• [Try it] Only the text should come through, so restate the listing exactly and drop its images.

• [Information given]
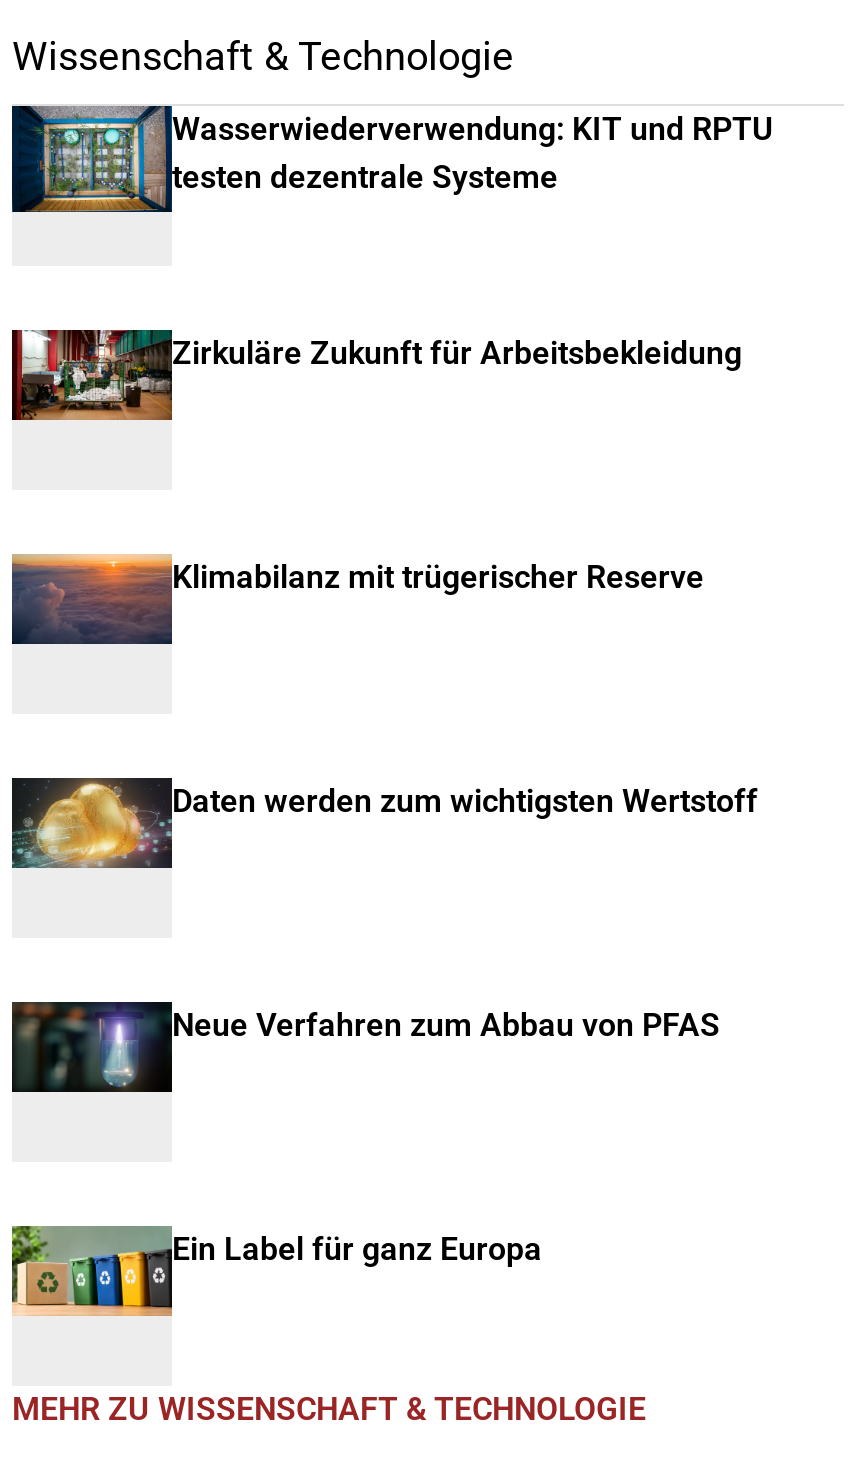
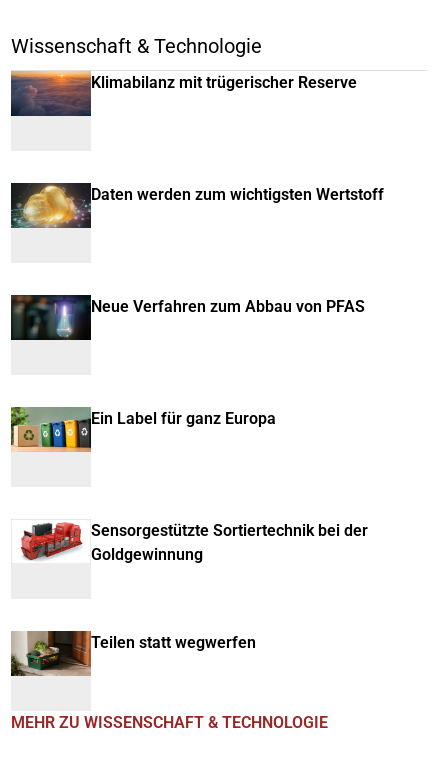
- [image]
- Wasserwiederverwendung: KIT und RPTU
- testen dezentrale Systeme

- [image]
- Zirkuläre Zukunft für Arbeitsbekleidung

moved up: [image] | Klimabilanz mit trügerischer Reserve | Daten werden zum wichtigsten Wertstoff | Neue Verfahren zum Abbau von PFAS | Ein Label für ganz Europa

moved up: [image]

+ [image]
+ Teilen statt wegwerfen

+ [image]
+ Sensorgestützte Sortiertechnik bei der
+ Goldgewinnung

• [Final answer]
- [image]
- Wasserwiederverwendung: KIT und RPTU
- testen dezentrale Systeme

- [image]
- Zirkuläre Zukunft für Arbeitsbekleidung

moved up: [image] | Klimabilanz mit trügerischer Reserve | Daten werden zum wichtigsten Wertstoff | Neue Verfahren zum Abbau von PFAS | Ein Label für ganz Europa

moved up: [image]

+ [image]
+ Teilen statt wegwerfen

+ [image]
+ Sensorgestützte Sortiertechnik bei der
+ Goldgewinnung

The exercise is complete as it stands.